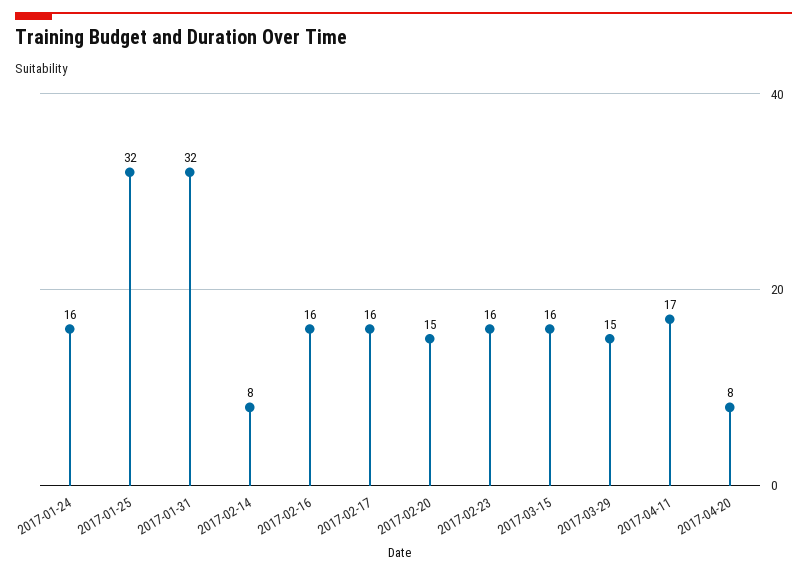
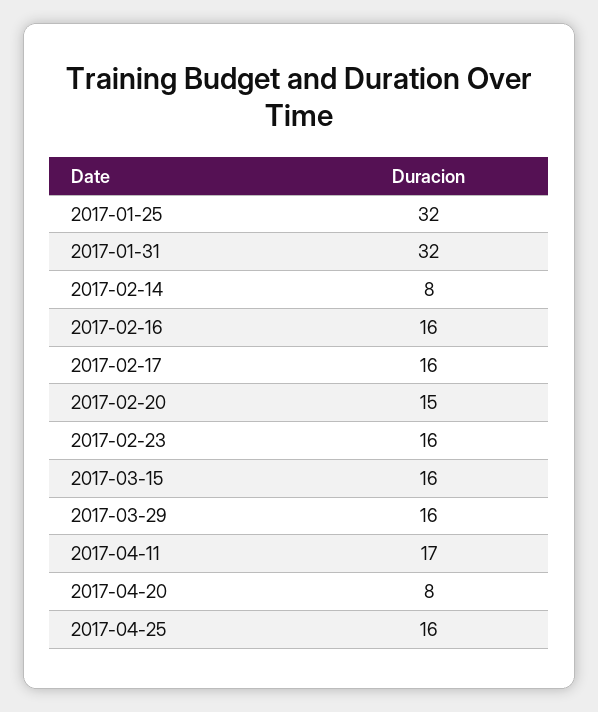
2017-01-24: 16 -> none
2017-03-29: 15 -> 16
2017-04-25: none -> 16

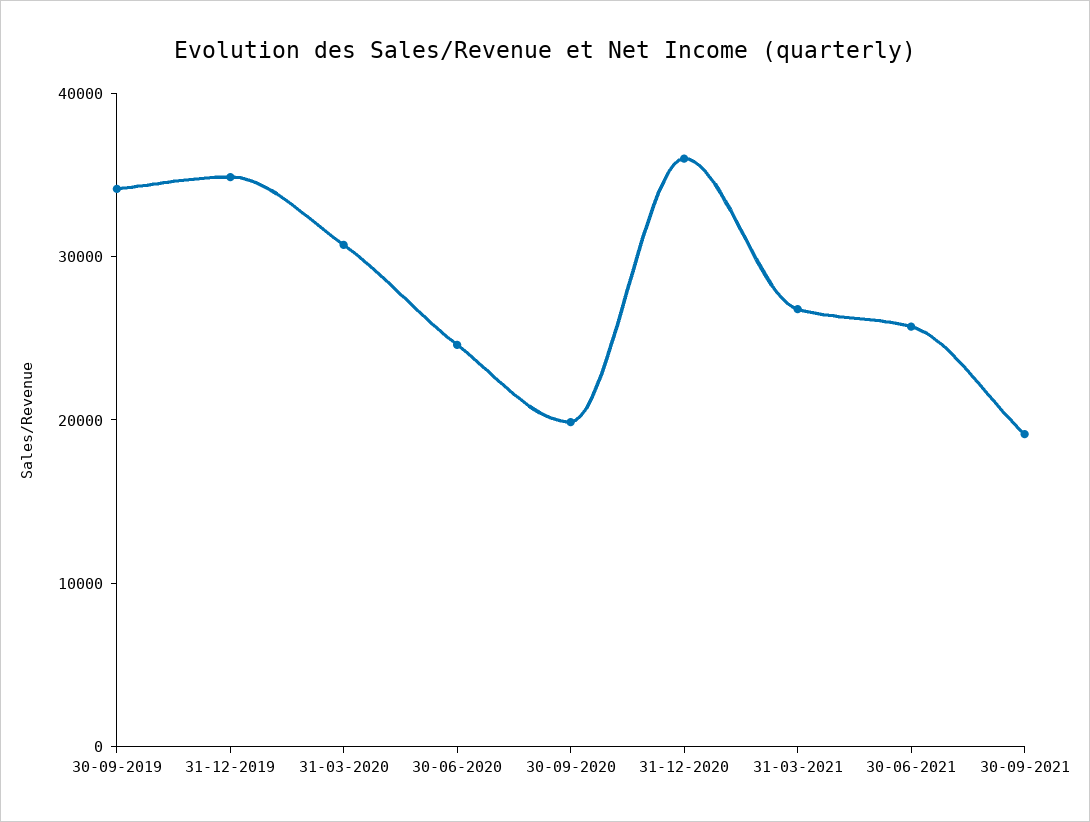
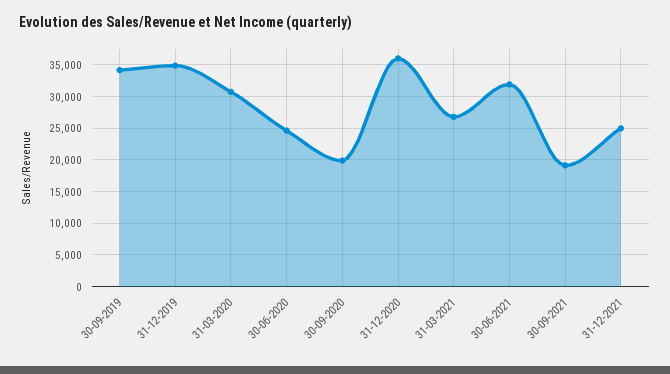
30-06-2021: 26000 -> 32000
31-12-2021: none -> 25000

> **What to do**
Transcribe all the material exactly; skip every image.

> **Answer box**
2017-01-24: 16 -> none
2017-03-29: 15 -> 16
2017-04-25: none -> 16

30-06-2021: 26000 -> 32000
31-12-2021: none -> 25000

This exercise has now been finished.